▶ Your assignment:
Each record should be reproduced exactly.

-- The data follows --

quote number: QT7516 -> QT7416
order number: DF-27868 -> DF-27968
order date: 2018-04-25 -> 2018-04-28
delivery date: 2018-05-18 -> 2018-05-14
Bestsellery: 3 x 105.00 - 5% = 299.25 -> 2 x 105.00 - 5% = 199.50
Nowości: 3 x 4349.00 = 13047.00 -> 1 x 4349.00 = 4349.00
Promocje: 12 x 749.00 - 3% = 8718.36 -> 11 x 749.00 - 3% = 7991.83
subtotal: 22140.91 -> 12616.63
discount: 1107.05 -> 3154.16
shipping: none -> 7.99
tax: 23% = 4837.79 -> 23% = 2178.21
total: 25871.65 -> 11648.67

-- The data concluded --

▶ Solution to this exercise:
quote number: QT7516 -> QT7416
order number: DF-27868 -> DF-27968
order date: 2018-04-25 -> 2018-04-28
delivery date: 2018-05-18 -> 2018-05-14
Bestsellery: 3 x 105.00 - 5% = 299.25 -> 2 x 105.00 - 5% = 199.50
Nowości: 3 x 4349.00 = 13047.00 -> 1 x 4349.00 = 4349.00
Promocje: 12 x 749.00 - 3% = 8718.36 -> 11 x 749.00 - 3% = 7991.83
subtotal: 22140.91 -> 12616.63
discount: 1107.05 -> 3154.16
shipping: none -> 7.99
tax: 23% = 4837.79 -> 23% = 2178.21
total: 25871.65 -> 11648.67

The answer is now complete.